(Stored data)

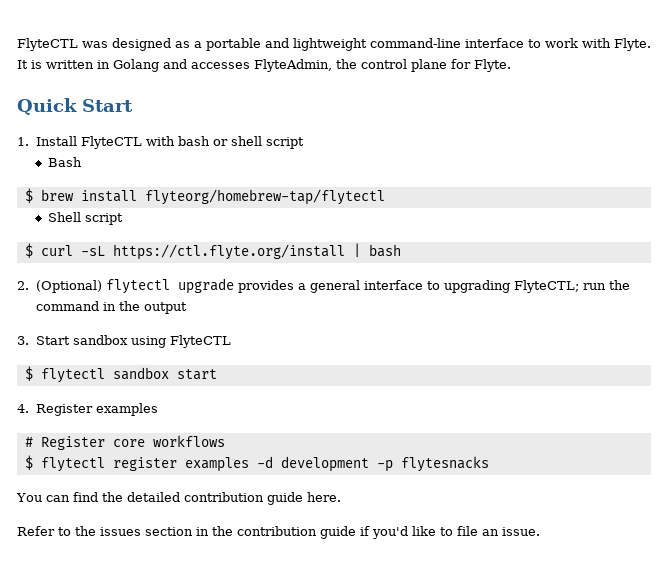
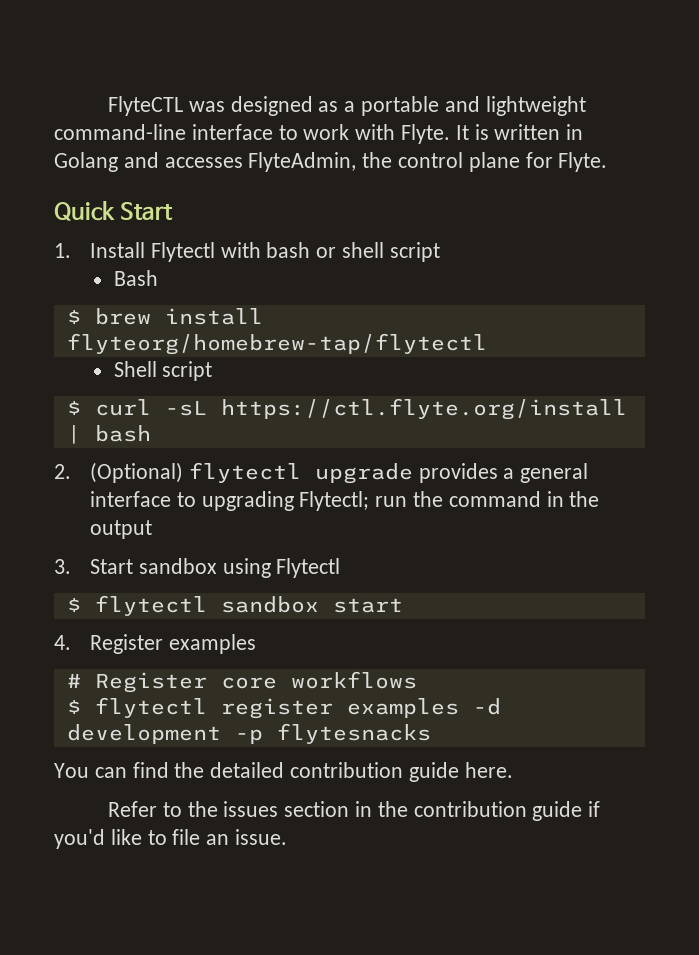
[80,136,142,149] FlyteCTL -> [150,242,215,262] Flytectl
[513,280,579,293] FlyteCTL; -> [299,491,370,511] Flytectl;
[169,335,231,348] FlyteCTL -> [276,558,341,578] Flytectl

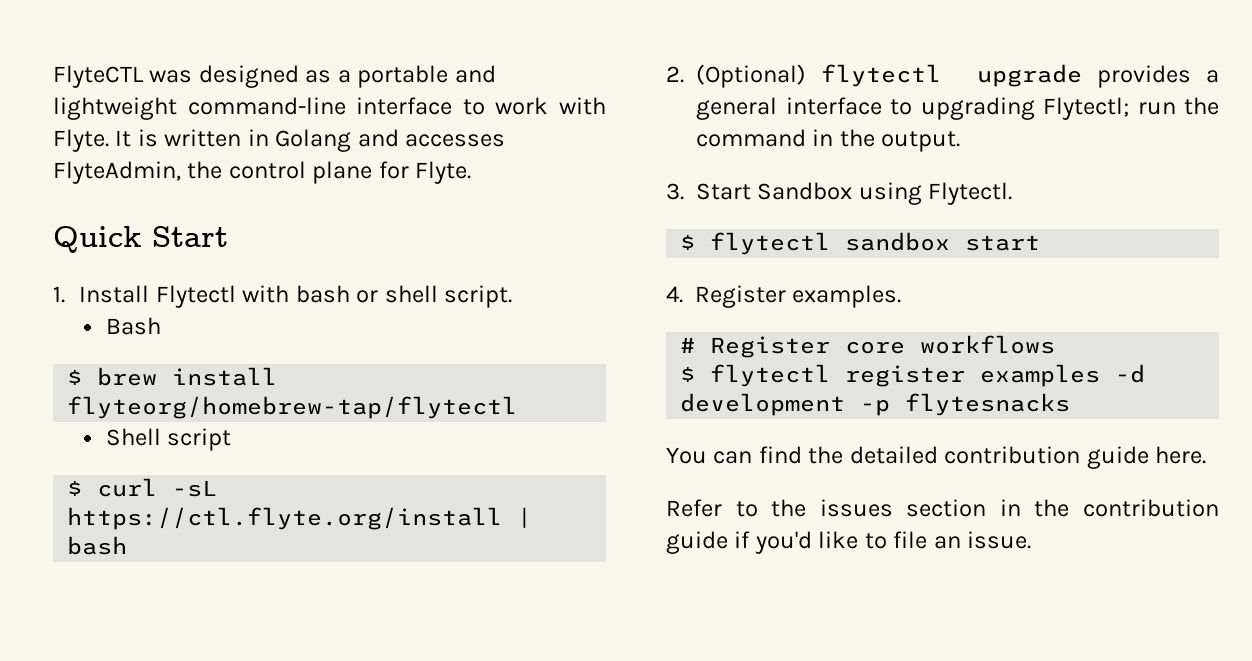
[389,242,440,262] script -> [444,285,513,308] script.
[89,520,152,539] output -> [881,131,961,152] output.
[138,558,341,578] sandbox using Flytectl -> [757,182,1013,205] Sandbox using Flytectl.
[168,634,256,654] examples -> [792,285,902,308] examples.

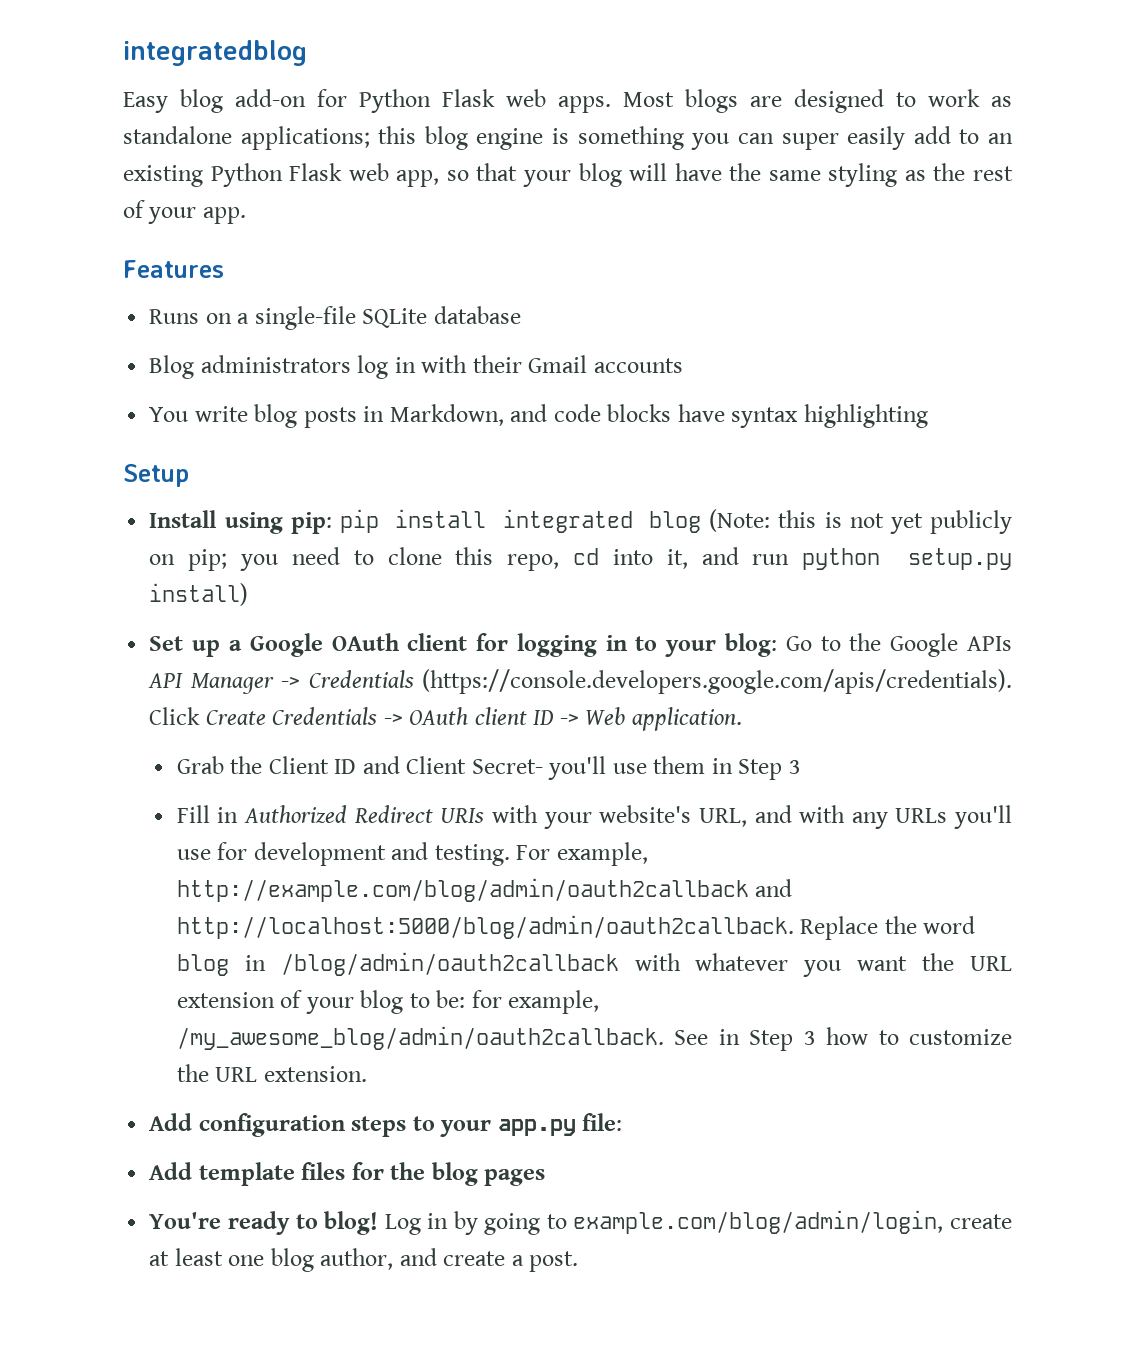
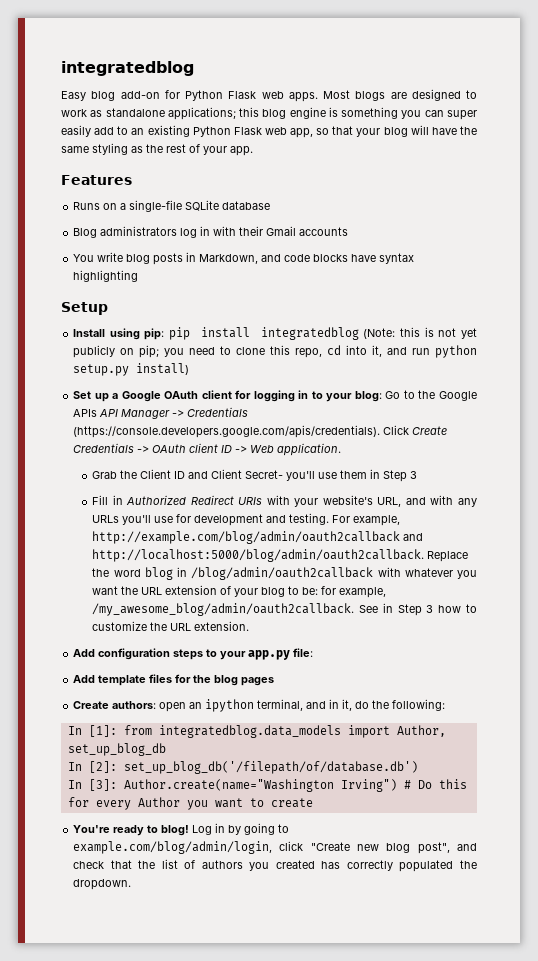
[502,509,702,533] integrated blog -> [260,327,359,340] integratedblog
(546, 1177) none -> [73,699,446,712] [67,725,446,738] [67,743,166,756] [67,761,418,774] [67,779,467,792] [67,797,313,810] // Create authors: open an ipython terminal, and in it, do the following: // In [1]: from integratedblog.data_models import Author, set_up_blog_db // In [2]: set_up_blog_db('/filepath/of/database.db') // In [3]: Author.create(name="Washington Irving") # Do this for every Author you want to create
[950,1214,1012,1229] [149,1248,579,1272] create at least one blog author, and create a post. -> [279,841,477,854] [73,859,478,872] [73,879,132,890] click "Create new blog post", and check that the list of authors you created has correctly populated the dropdown.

→ **Directions for this task**
Write out the records above exactly. Pictures do not belong in the copy.

→ **Exercise output**
[80,136,142,149] FlyteCTL -> [150,242,215,262] Flytectl
[513,280,579,293] FlyteCTL; -> [299,491,370,511] Flytectl;
[169,335,231,348] FlyteCTL -> [276,558,341,578] Flytectl

[389,242,440,262] script -> [444,285,513,308] script.
[89,520,152,539] output -> [881,131,961,152] output.
[138,558,341,578] sandbox using Flytectl -> [757,182,1013,205] Sandbox using Flytectl.
[168,634,256,654] examples -> [792,285,902,308] examples.

[502,509,702,533] integrated blog -> [260,327,359,340] integratedblog
(546, 1177) none -> [73,699,446,712] [67,725,446,738] [67,743,166,756] [67,761,418,774] [67,779,467,792] [67,797,313,810] // Create authors: open an ipython terminal, and in it, do the following: // In [1]: from integratedblog.data_models import Author, set_up_blog_db // In [2]: set_up_blog_db('/filepath/of/database.db') // In [3]: Author.create(name="Washington Irving") # Do this for every Author you want to create
[950,1214,1012,1229] [149,1248,579,1272] create at least one blog author, and create a post. -> [279,841,477,854] [73,859,478,872] [73,879,132,890] click "Create new blog post", and check that the list of authors you created has correctly populated the dropdown.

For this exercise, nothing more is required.